- 13 Nisan 2022
- 54
- -20
- 29
-
- Konu Sahibi Thedemetriax
- #1
Selam kızlar, beş ay önce doğum yaptım ve eşimin isteği üzerine annem ve kayınvalidem (kayınvalidem 5 dakikalık mesafede, annem ise 2 saatlik mesafede oturuyor) kaldılar. Kayınvalidem ile annem 40 çıkana kadar kalma konusunda anlaştılar, ilk 10 gün ikisi kalacaktı. Sonra iki hafta annem ve sonra iki hafta kayınvalidem. Ama kayınvalidem burnumuzdan getirdi. Sezaryendan çıktım ve eve geleli 3 gün olmuştu sütüm gece yarısı kesildi diye ağladım. Bana tavır yaptı "negatif düşünmeee, negatif enerji çekiyorsun" diye. Ertesi gün ise annem dedi ki "acaba çocuğun göbeğindeki mandal mi batıyor da ağlıyor". Kayınvalidem hemen tavırlara girdi dedi ki "yok canım biz de çocuk büyüttük bizim de bilgimiz var" dedi. Annem doğru söylüyor olabilir dedim, anneme hak veriyormusum da onu kaile almıyomusum diye bana kızdı. Kayinpederim ise 1+1 lohusa evine her gün sabah 8de geldi ve akşam 5-6-7ye kadar oturdu. Cidden şok oldum. Her akşam bizim evde yemek pisti, kayınpeder yedi ve kaynima da saklama kabında gönderdi kayınvalidem. Annem yemek yaptı, kendisi oturdu. Annem temizlik yapti, kendisi oturdu. Annem beni duşa soktu ve yarama merhem sürdü. Mecbur ayrı odaya geçtik, dedi ki"beni mi cekistiriyorsunuz".
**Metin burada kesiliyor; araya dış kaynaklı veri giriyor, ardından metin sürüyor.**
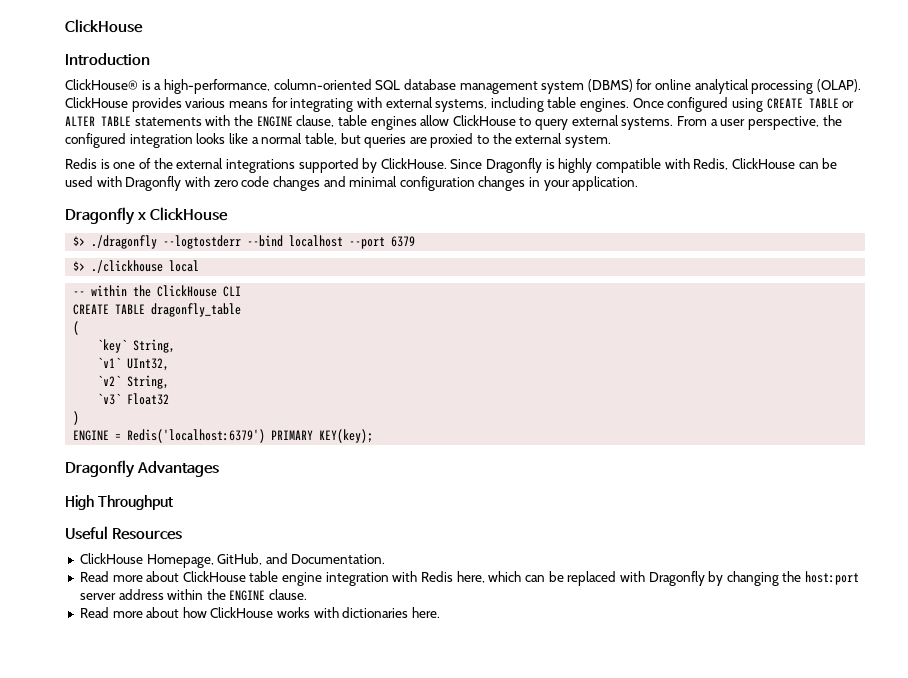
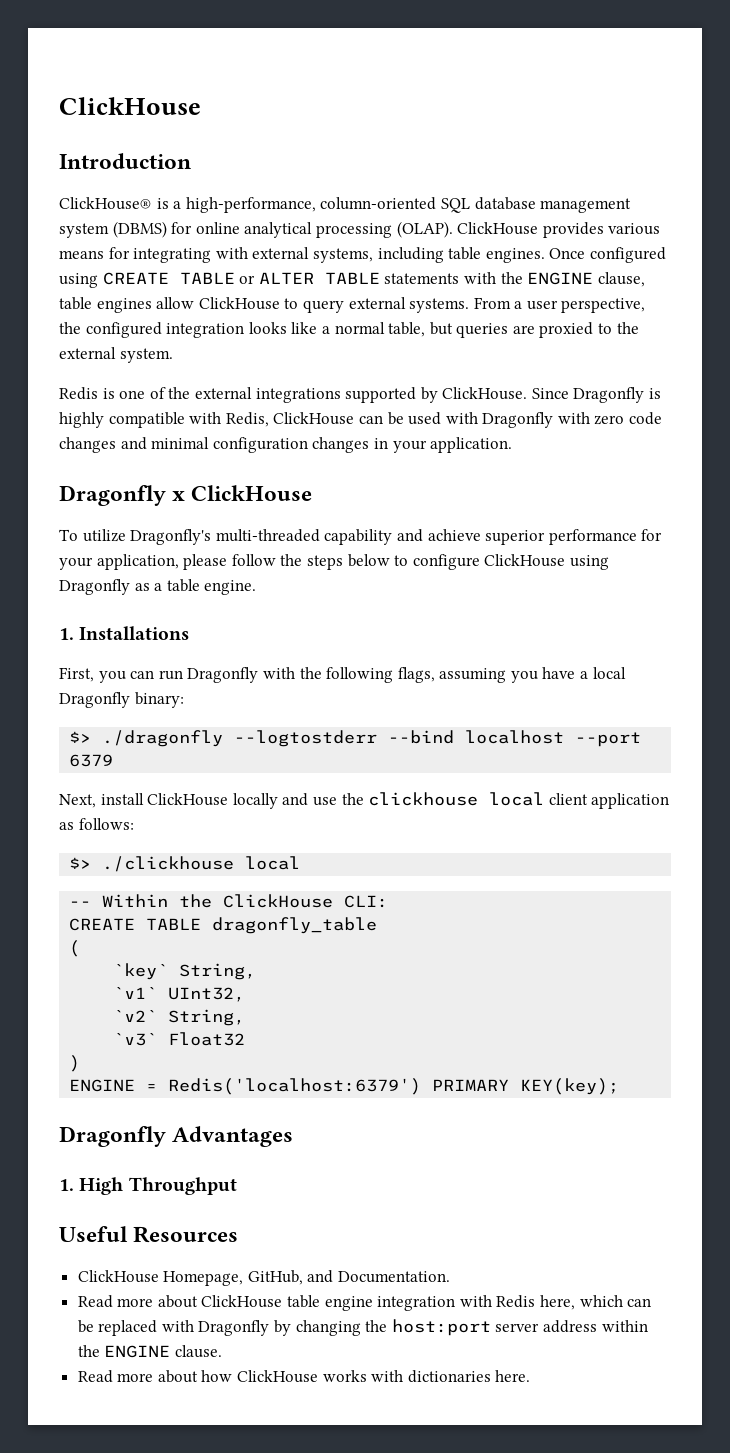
+ To utilize Dragonfly's multi-threaded capability and achieve superior performance for your application, please follow the steps below to configure ClickHouse using Dragonfly as a table engine.
+ 1. Installations
+ First, you can run Dragonfly with the following flags, assuming you have a local Dragonfly binary:
+ Next, install ClickHouse locally and use the clickhouse local client application as follows:
- -- within the ClickHouse CLI
+ -- Within the ClickHouse CLI:
- High Throughput
+ 1. High Throughput

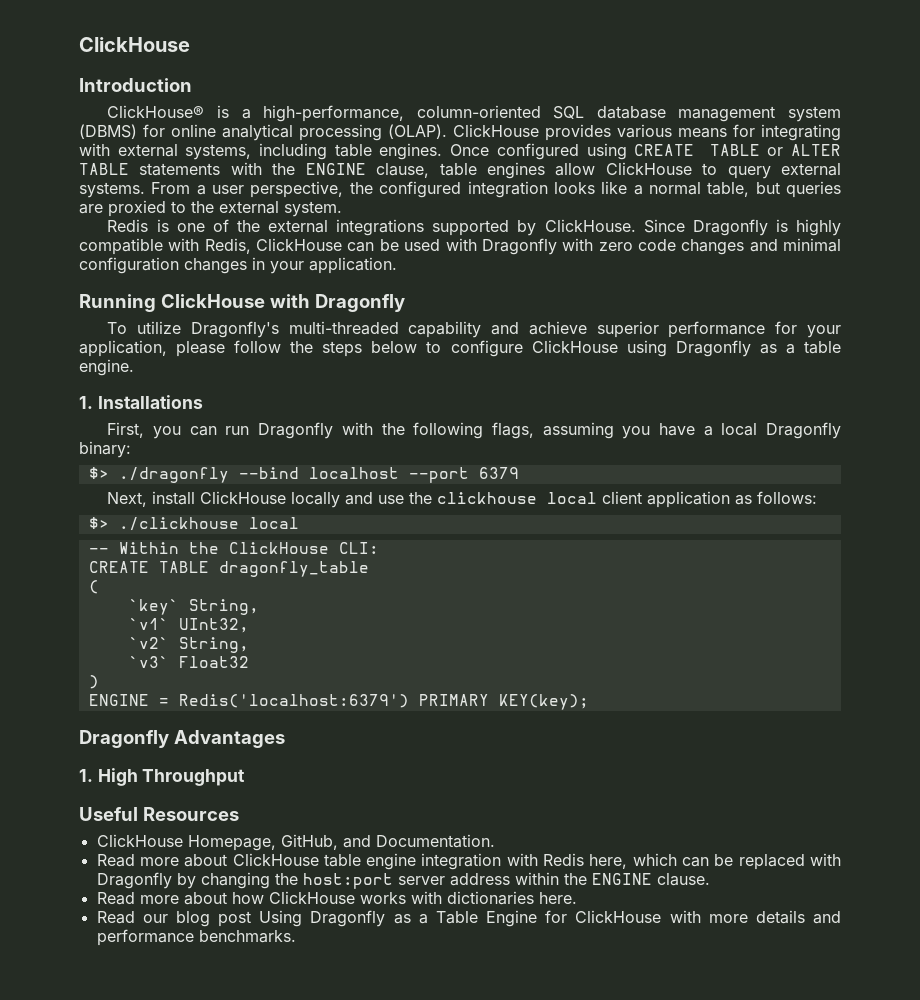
- Dragonfly x ClickHouse
+ Running ClickHouse with Dragonfly
- $> ./dragonfly --logtostderr --bind localhost --port 6379
+ $> ./dragonfly --bind localhost --port 6379
+ Read our blog post Using Dragonfly as a Table Engine for ClickHouse with more details and performance benchmarks.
Neyse gelelim asıl olaya. Ben doğum yaptıktan 3 hafta sonra kardeşim erken doğuma alındı acilen ve yoğun bakımda kaldı. Annem mecbur kardeşime gidince ben tek kaldım ve kayınvalidem onun eline kandım sandı ve sürekli eşim isteyken bana ters ters bakıp baskı yapmaya başladı. Doktor dedi ki çocuğa 90 cc mama verin, kadın gidip 60 CC verdi ve aç çocuk uyumadı. Ben de çocuğum uyumayınca üzüldüm ve ağladım. Dedi ki "bence sen psikologa git, bu çocuğa soğuk davraniyorsun! İleride bu çocuk sana evlatlık yapmaz. Sen erkek olsan kesin asker olurmuşsun çünkü hayatta tek senin bildiğin doğru, bana sorsan bu Evi kiralatmazdim, bana sorsan bu arabayı aldirmazdim" dedi ve içindekileri kustu. O an çöktüm resmen. Akşam eşim işten geldi kaşık bile cikarmadan aceleyle 2 tabak çıkarmıştım. Niye 3 tabak çıkarmadin diye trip attı eşimin yanında. Ve sabah kayinpederim gelmiş benden önce kahvaltı etmişler, bana bir zeytin bile çıkarmadı. İnanıyor musunuz nispet yapar gibi önünde çay ve dedi ki biz kahvaltı yaptık..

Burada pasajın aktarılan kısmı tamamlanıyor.